Aditya is a hugely successful party leader of his political party. Pregnant, Priya is a successful lawyer. Uttara is working as a designer and has delivered Shravan, her and Brahma's son who becomes heir to Brahma's fortune. Gaurav is happily living abroad with Karan and Vidya has opened an NGO finding peace with Gaurav's memories. Subhankar accepts Devyani's request to remain friends despite his feelings for her. The show ends on a happy note with all four women of the Jakhar household finding peace.

==Cast==
===Main===
- Raqesh Bapat as Aditya Brahmanand Jakhar: Brahmanand and Devyani's son; Uttara's nephew; Gaurav and Sweety's brother; Tara's cousin; Shravan's half-brother; Priya's husband (2010–2012)
- Riddhi Dogra as Priya Aditya Jakhar (née Pradhan): Prabhat's daughter; Gagan's sister; Aditya's wife (2010–2012)

===Recurring===
- Indrani Haldar as Devyani Brahmanand Jakhar (née Bindra): Uttara's sister; Brahmanand's widow; Aditya, Gaurav and Sweety's mother; Tara and Shravan's aunt (2010–2012)
- Kamya Panjabi as Uttara Rishabh Raheja (née Bindra): Devyani's sister; Rishabh's murderer and widow; Brahmanand's sister in law, ex-lover and ex-mistress; Tara and Shravan's mother; Aditya, Gaurav and Sweety's aunt (2010–2012)
- Vishwajeet Pradhan as Brahmanand "Brahma" Jakhar: Devyani husband, Uttara's brother in law and ex-lover; Gaurav, Aditya Sweety and Shravan's father; Tara's uncle (2010–2012)
- Vindhya Tiwari as Vidya Gaurav Jakhar: Gaurav's ex-wife (2010–2012)
- Dakssh Ajit Singh as Gaurav Brahmanand Jakhar: Brahmanand and Devyani's son; Uttara's nephew; Aditya and Sweety's brother; Tara's cousin; Shravan's half-brother; Karan's boyfriend; Vidya’s ex-husband (2010–2012)
- Navika Kotia as Tara Rishabh Raheja: Rishabh and Uttara's daughter; Devyani's niece; Aditya, Gaurav Sweety's cousin; Shravan's half-sister (2010–2012)
- Susheel Parashar as Prabhat Pradhan: Priya's and Gagan's father (2010–2012)
- Karan Singh as Karan Roy: Gaurav’s boyfriend; Roshni Devi's son (2010–2012)
- Nivin Ramani as Gagan "Cheenu" Prabhat pradhan: Prabhat's son, Priya's brother; Vidya's friend
- Arun Bali as Baauji: Brahmanad's father; Aditya, Gaurav, Sweety's and Shravan's grandfather
- Shashwita Sharma as Imli: Jakhar household help; Jaggi's wife
- Fenil Umrigar as Sweety Brahmanad Jakhar: Brahmanad and Devyani's daughter; Aditya and Gaurav's sister; Shravan's half sister; Tara's cousin
- Amit Dhawan as Rishabh Raheja: Uttara's late husband; Tara's father (2010)
- Diwakar Pundir as Shubhankar: A lawyer; Priya's mentor and friend; Devyani's friend and one-sided lover
- Nishant Tanwaras Vidya's Brother
- Mona Ambegaonkaras Roshni Devi; former minister; Karan's Mother

===Guests===
- Abhishek Bachchan as ACP Vishnu Kamat: To promote his film Dum Maaro Dum (2011)
- Rana Daggubati as Joki Fernandez: To promote his film Dum Maaro Dum (2011)

==Reception==
===Critical response===
The series is remembered as the first show on Indian television to have a gay storyline shown crucial screenspace.
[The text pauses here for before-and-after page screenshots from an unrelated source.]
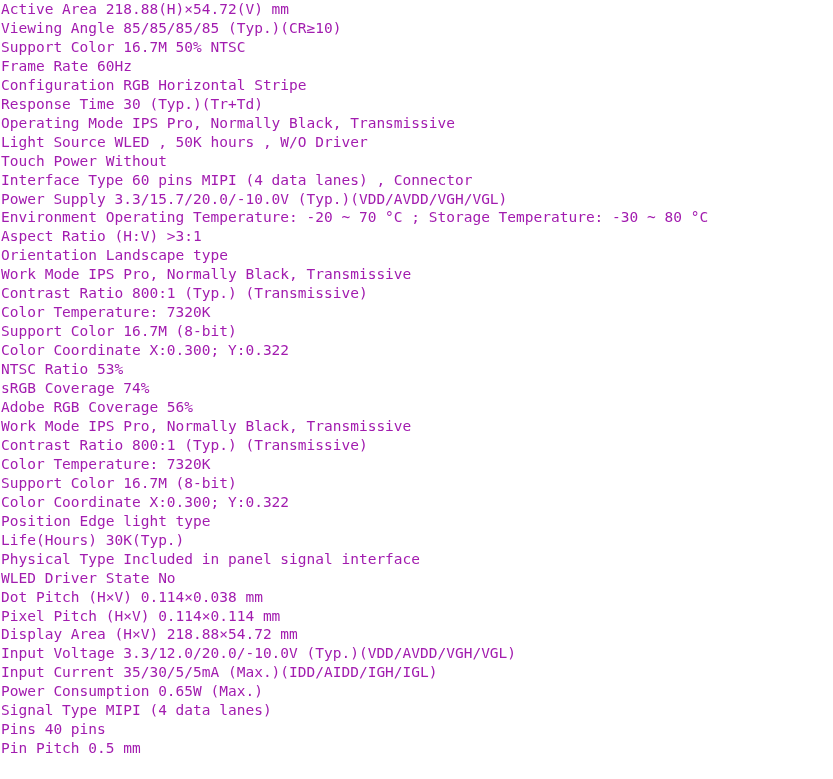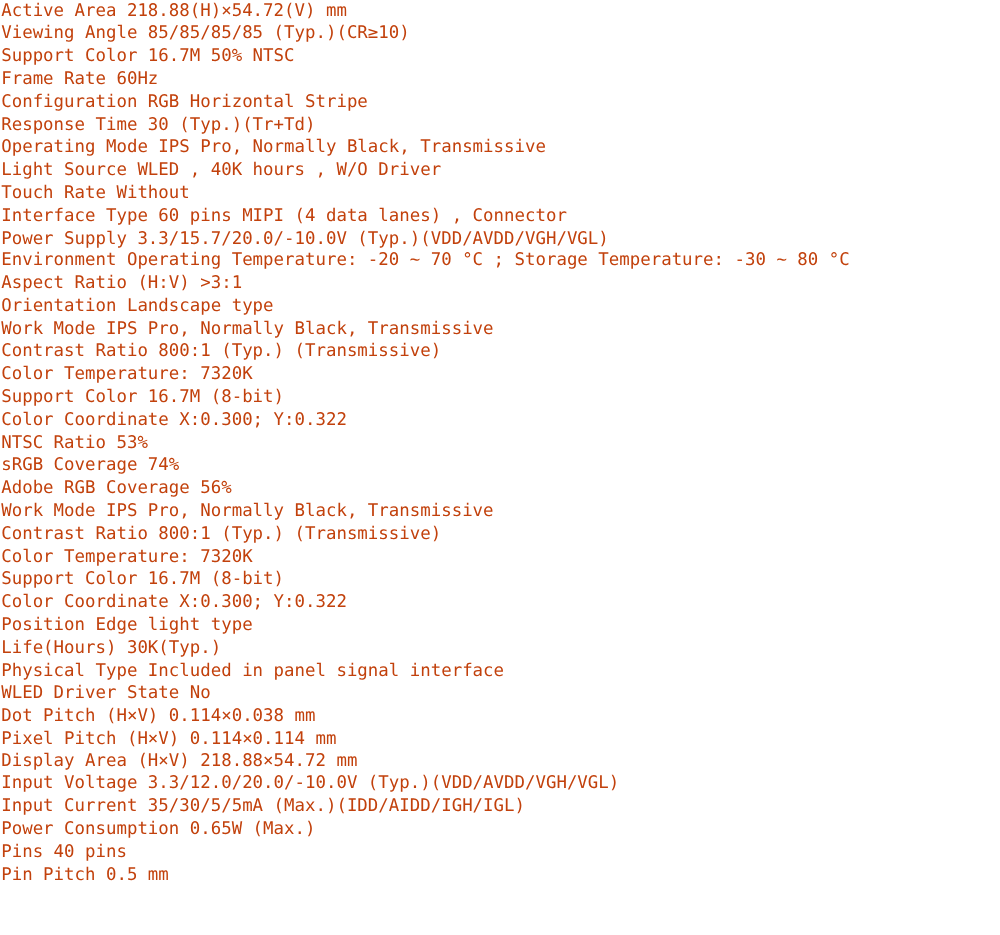"Active Area 218.88(H)×54.72(V) mm" .spec-line { color: #c2410c -> #a21caf }
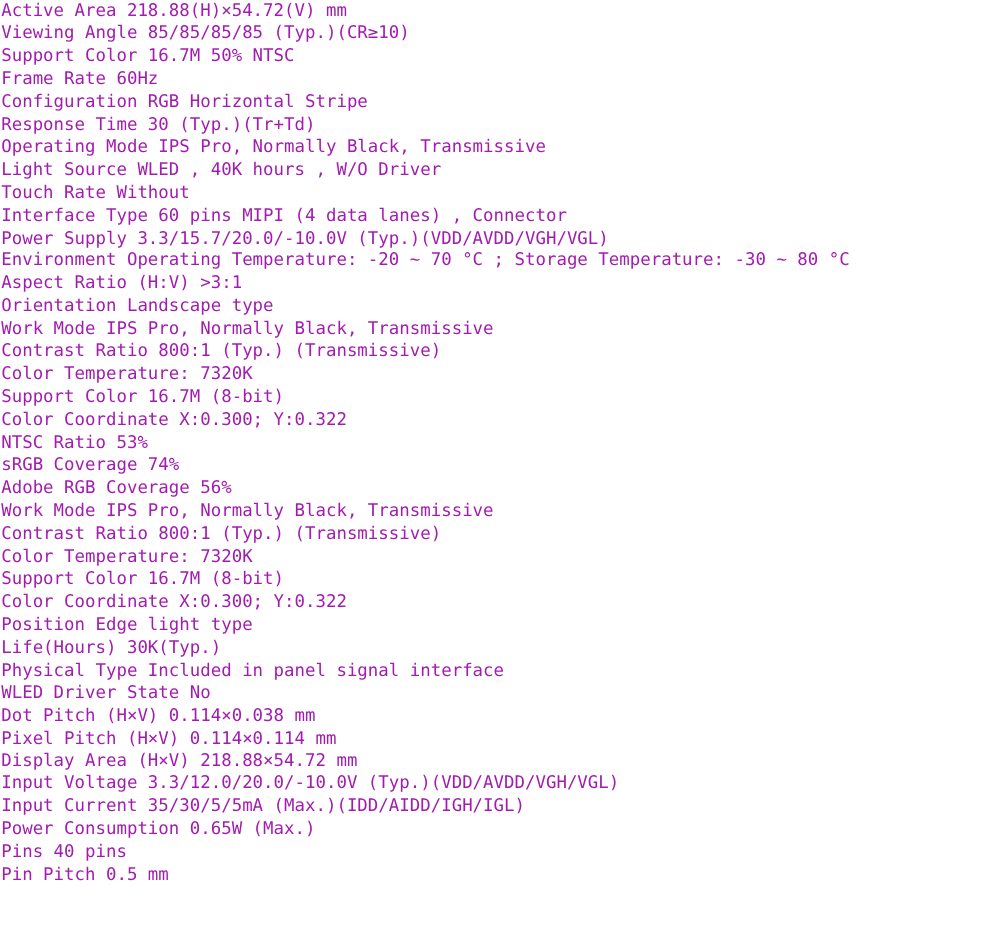"Light Source WLED , 40K" div.spec-line { text: 40K -> 50K }
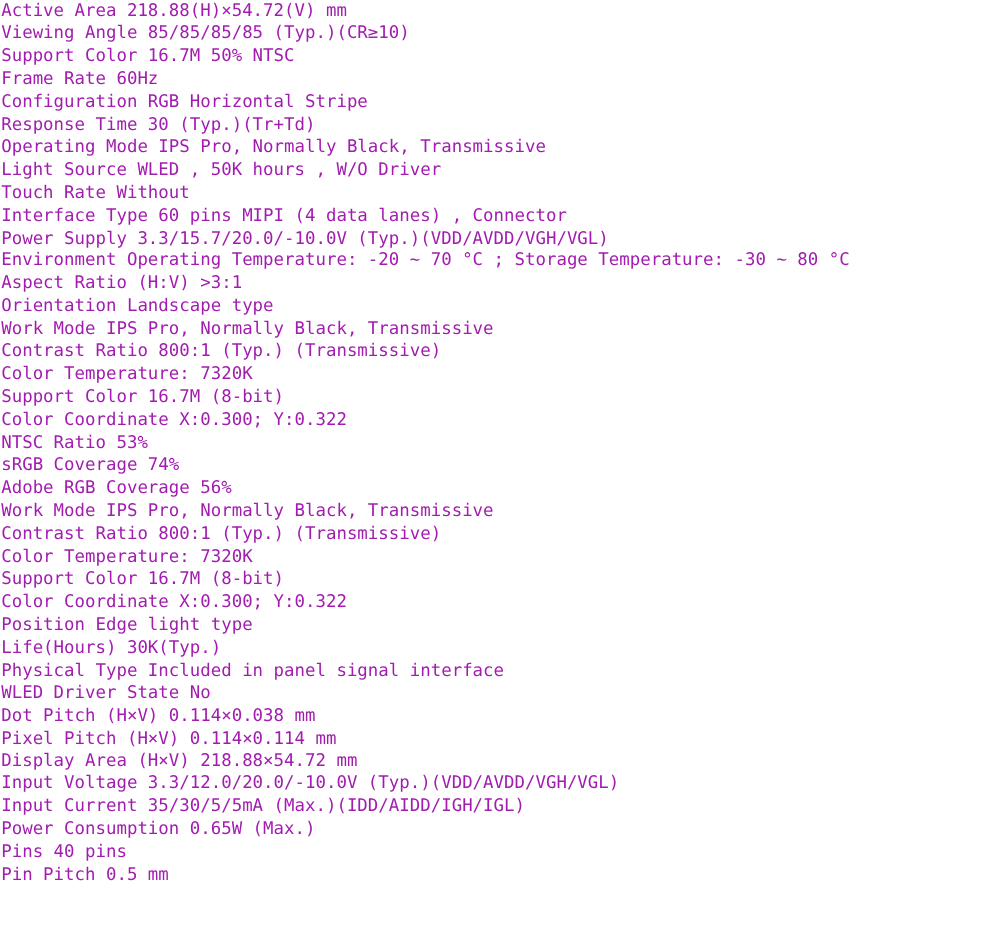"Touch Rate Without" div.spec-line { text: Rate -> Power }
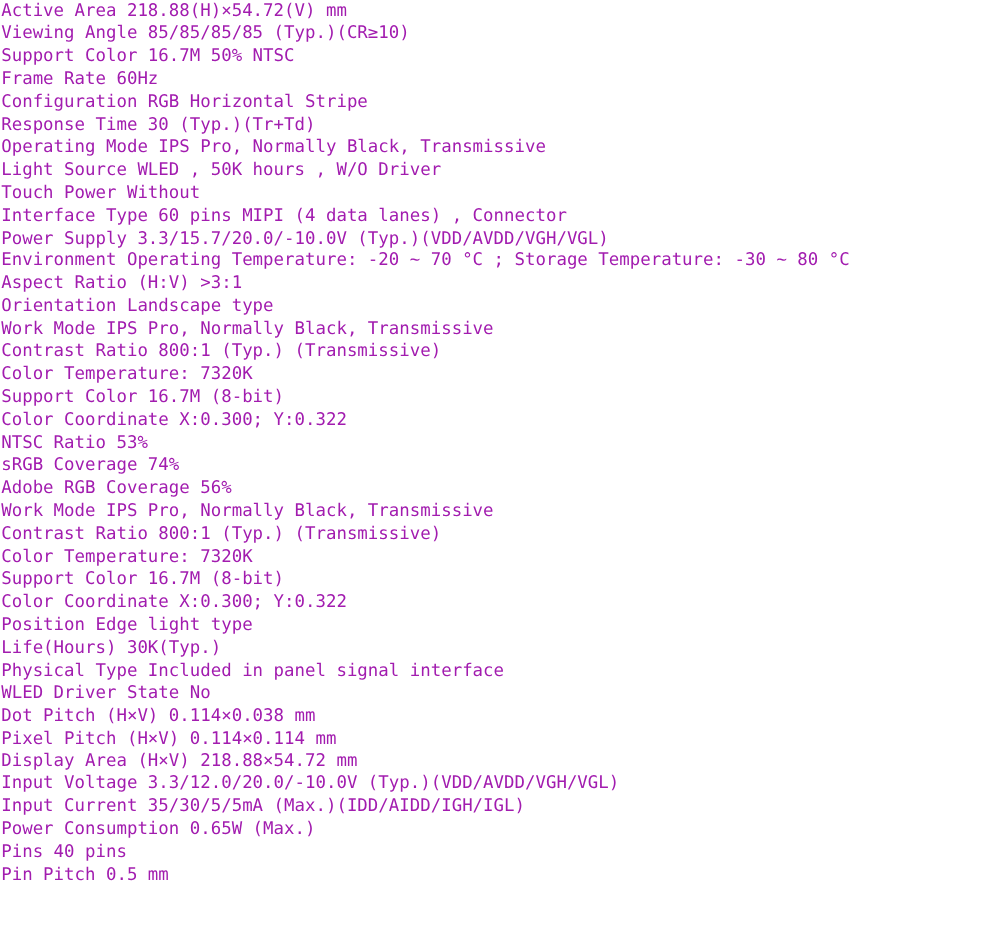"Signal Type MIPI (4 data" div.spec-line { html: none -> <div>Signal Type MIPI (4 data lanes)</div> }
Kshama Rao of The Indian Express quoted the series as 'Bold and edgy', writing, "What works for the story is each episode is reasonably fast paced and has tension writ all over it. The performances especially by the four women are good. The men put in decent performances. It shows you a different side to women who are probably in every other family carrying their own crosses!"

===Ratings===
The series which was aired initially at a late night slot of 11:30 pm and shifted to 11:00 pm (IST) in March 2011, had a good viewership in its slot. In its first month of telecast, the series garnered 1 TVR. In May 2011 it rose to 1.2 TVR after the introduction of homosexuality track while during July in week 29 of 2011, it spiked to 1.8 TVR and in November 2011 it was garnering 1.6 TVR.